In a recent decision, the Trademark Trial and Appeal Board (the “TTAB”) found that the clothing mark GOLF SPORT and its “golfer” design is confusingly similar to the GOLFINO trademark and design for clothing.  You can access the full opinion for this decision here ( and commentary here (TTAB Blog:

Gady Desler (the “Applicant”) applied for a trademark registration for GOLF SPORT identifying the goods as “dress shirts; golf shirts; polo shirts; shirts; short- sleeved or long-sleeved t-shirts; short-sleeved shirts; sport shirts.”


Thereafter, Golfino AG (the “Opposer”) filed an opposition to the Applicant’s registration on the ground that the trademark resembled the GOLFINO trade name, and previously registered GOLFINO trademarks.  Opposer stated that allowing Applicant’s mark to obtain registration would likely cause confusion with its currently registered marks.

The Board’s main considerations in determining the likelihood of confusion were similarities between the marks and similarities between the goods.

For goods, the TTAB looked at the channels of trade and class of purchasers. The Board noted that the goods did not have to be identical for there to be a likelihood of confusion:

“The goods need not be identical or directly competitive in order for there to be a likelihood of confusion.  Rather, the respective goods need only be related in some manner or the conditions surrounding their marketing be such that they could be encountered by the same purchasers under circumstances that could give rise to the mistaken belief that the goods come from a common source.”

Because the Applicant’s listed goods of “golf shirts” and “shirts” were identical to the Opposer’s registered goods, the Board found that the goods of both the Applicant and the Opposer would be “sold in the same channel of trade and will be bought by the same class of purchasers.”

Additionally, due to Applicant’s admission in the record, the Opposer did not have to prove where the goods would be sold or that the goods would be sold in the same channel of trade (golf stores, golf pro shops, general merchandise stores, and department stores).

After concluding that the DuPont factors related to similarity of goods, similarity of the channels of trade, and similarity of the class of purchasers favored a finding of likelihood of confusion, the Board went on to consider the conditions of sale.

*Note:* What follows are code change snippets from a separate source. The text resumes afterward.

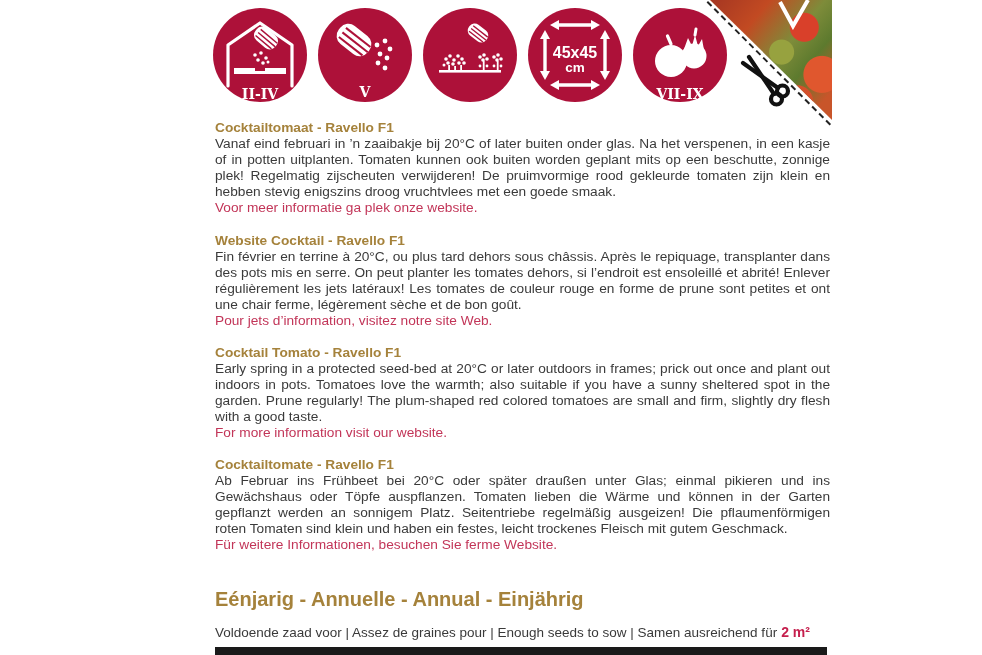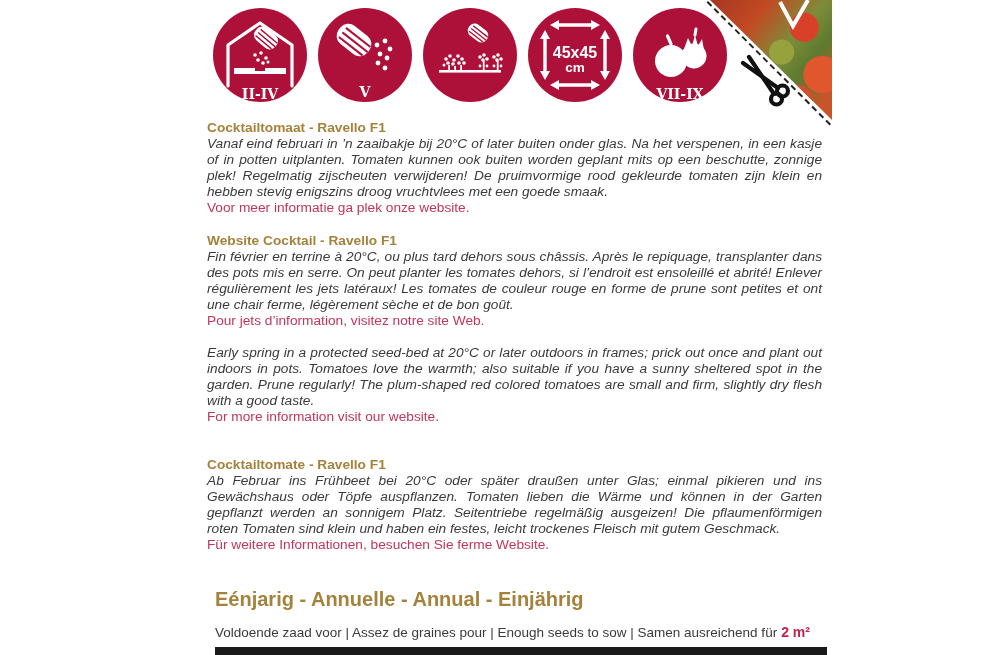--- a/index.html
+++ b/index.html
@@ -35,23 +35,23 @@
     font-size:19px;letter-spacing:7px;font-family:"Liberation Sans",sans-serif;
   }
   .chevron{position:absolute;left:72px;top:0;}
   .cutline{
     position:absolute;left:708px;top:1px;width:174px;height:0;
     border-top:2.5px dashed #222;transform-origin:0 0;transform:rotate(45deg);
   }
   .scissors{position:absolute;left:736px;top:50px;}
 
   
-  .section{position:absolute;left:207px;width:615px;font-size:13.7px;line-height:16.1px;}
+  .section{position:absolute;left:215px;width:615px;font-size:13.7px;line-height:16.1px;}
   .sec-heading{font-weight:bold;color:#a5823b;}
-  .sec-body{color:#3a3a3a;text-align:justify;font-style:italic;}
+  .sec-body{color:#3a3a3a;text-align:justify;}
   .sec-link{color:#c23558;}
 
   
   .annual{
     position:absolute;left:215px;top:588px;width:615px;
     color:#a5823b;font-weight:bold;font-size:20px;
   }
   .seeds-line{
     position:absolute;left:215px;top:624px;width:615px;
     color:#3a3a3a;font-size:13.5px;
@@ -219,20 +219,21 @@
     <div class="sec-link">Voor meer informatie ga plek onze website.</div>
   </div>
 
   <div class="section" style="top:233px">
     <div class="sec-heading">Website Cocktail - Ravello F1</div>
     <div class="sec-body">Fin février en terrine à 20°C, ou plus tard dehors sous châssis. Après le repiquage, transplanter dans des pots mis en serre. On peut planter les tomates dehors, si l’endroit est ensoleillé et abrité! Enlever régulièrement les jets latéraux! Les tomates de couleur rouge en forme de prune sont petites et ont une chair ferme, légèrement sèche et de bon goût.</div>
     <div class="sec-link">Pour jets d’information, visitez notre site Web.</div>
   </div>
 
   <div class="section" style="top:345px">
+    <div class="sec-heading">Cocktail Tomato - Ravello F1</div>
     <div class="sec-body">Early spring in a protected seed-bed at 20°C or later outdoors in frames; prick out once and plant out indoors in pots. Tomatoes love the warmth; also suitable if you have a sunny sheltered spot in the garden. Prune regularly! The plum-shaped red colored tomatoes are small and firm, slightly dry flesh with a good taste.</div>
     <div class="sec-link">For more information visit our website.</div>
   </div>
 
   <div class="section" style="top:457px">
     <div class="sec-heading">Cocktailtomate - Ravello F1</div>
     <div class="sec-body">Ab Februar ins Frühbeet bei 20°C oder später draußen unter Glas; einmal pikieren und ins Gewächshaus oder Töpfe auspflanzen. Tomaten lieben die Wärme und können in der Garten gepflanzt werden an sonnigem Platz. Seitentriebe regelmäßig ausgeizen! Die pflaumenförmigen roten Tomaten sind klein und haben ein festes, leicht trockenes Fleisch mit gutem Geschmack.</div>
     <div class="sec-link">Für weitere Informationen, besuchen Sie ferme Website.</div>
   </div>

When analyzing the conditions of sale, the Board found that the risk of confusion increased.  Because the Applicant’s goods did not include any prices the Board had to consider that the clothing would include inexpensive as well as expensive items.  Inexpensive items require less purchaser sophistication and the exercise of a smaller degree of care when purchasing, which increases the likelihood of consumer confusion.  Therefore, this factor also weighed in favor of the Opposer.

Lastly, the TTAB considered the similarity or dissimilarity of the marks in their entirety. The Board noted that when the goods and services are identical “the degree of similarity necessary to support a conclusion of likely confusion declines.”

The Board found through the Applicant’s admissions that the marks were “virtually identical” in appearance, sound, and meaning.  The Applicant’s “Golfer” design was found to be descriptive and “predominated over the descriptive wording GOLF SPORT.” The Board also found that GOLF SPORT and GOLFINO were similar in sound and connotation because they both begin with the word GOLF.

Thus, after analyzing the DuPont factors, the Board ultimately found in favor of the Opposer. The Board agreed that the Opposer had priority and that the Applicant’s GOLF SPORT mark and design would likely be confused with the Opposer’s prior GOLFINO trademark for the same goods.